Final answer:
Option C: The question is asking to calculate the final velocity of a falcon-dove system after collision using the conservation of momentum.
Step-by-step explanation:
The student's question is asking for the velocity of a combined system post-collision, according to the principles of conservation of momentum. This is a standard problem in physics involving a collision where two objects stick together upon impact. To solve for the final velocity of the falcon-dove system after impact, we must assume the conservation of momentum since there are no external forces acting on the system.
To calculate the final velocity, we use the formula:
Momentum before collision = Momentum after collision
The initial momenta of the falcon and the dove are their masses multiplied by their velocities. Therefore, the total initial momentum of the system is:
(Mass of falcon × Velocity of falcon) + (Mass of dove × Velocity of dove)
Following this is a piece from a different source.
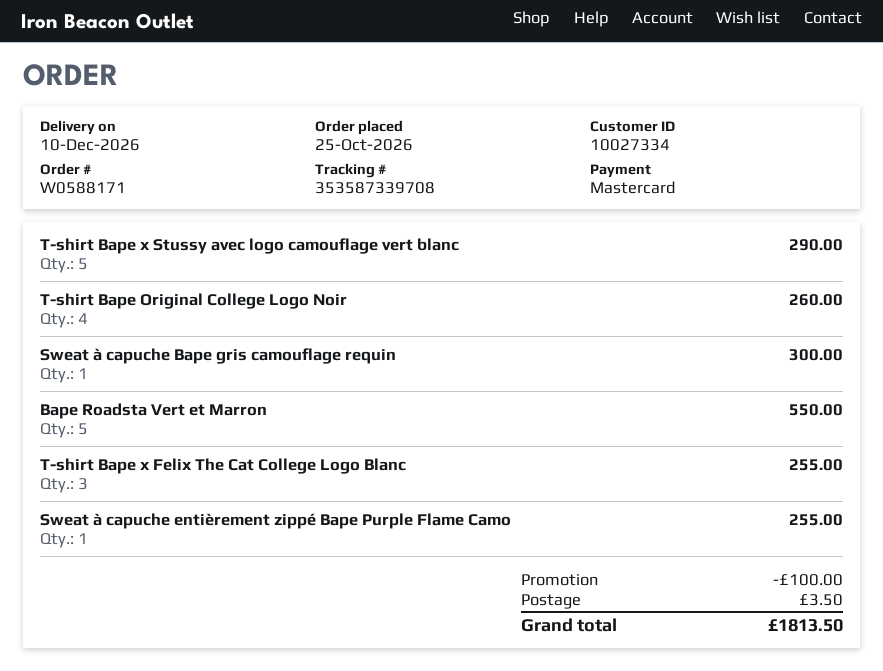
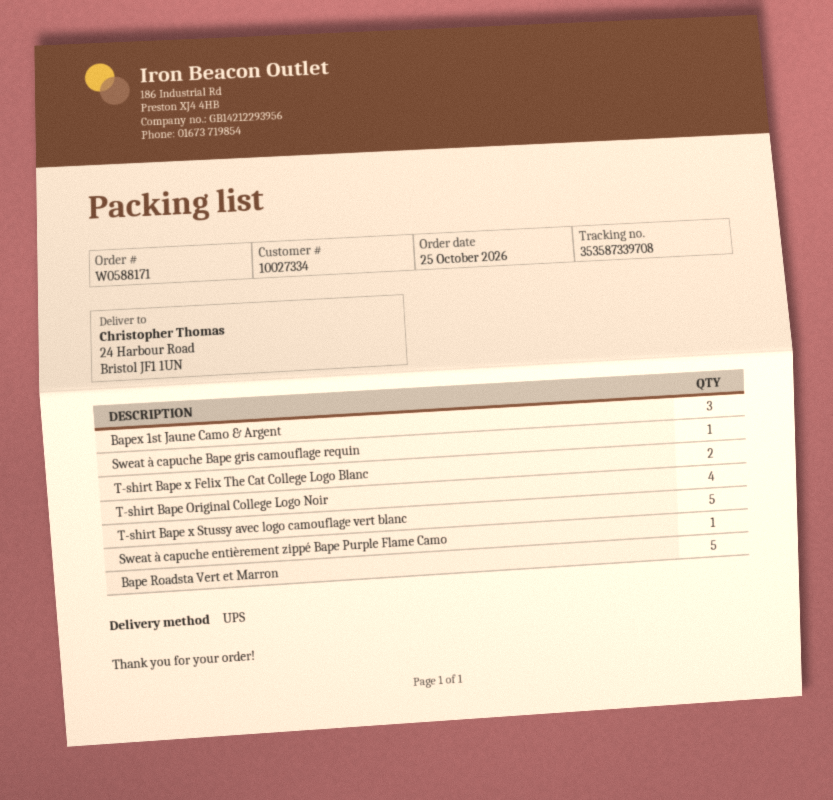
T-shirt Bape x Felix The Cat College Logo Blanc: 3 -> 2
Bapex 1st Jaune Camo & Argent: none -> 3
We denote the final velocity of the combined system as V. Since they stick together, the momentum after the collision is:
(Mass of falcon + Mass of dove) × V
Equate the two momenta and solve for V.
Putting it together, we have:
(1.80 kg × 28.0 m/s) + (0.650 kg × 7.00 m/s) = (1.80 kg + 0.650 kg) × V
V = [(1.80 kg × 28.0 m/s) + (0.650 kg × 7.00 m/s)] / (1.80 kg + 0.650 kg)
Once the calculation is done, we will have the combined velocity of the falcon-dove system after the collision.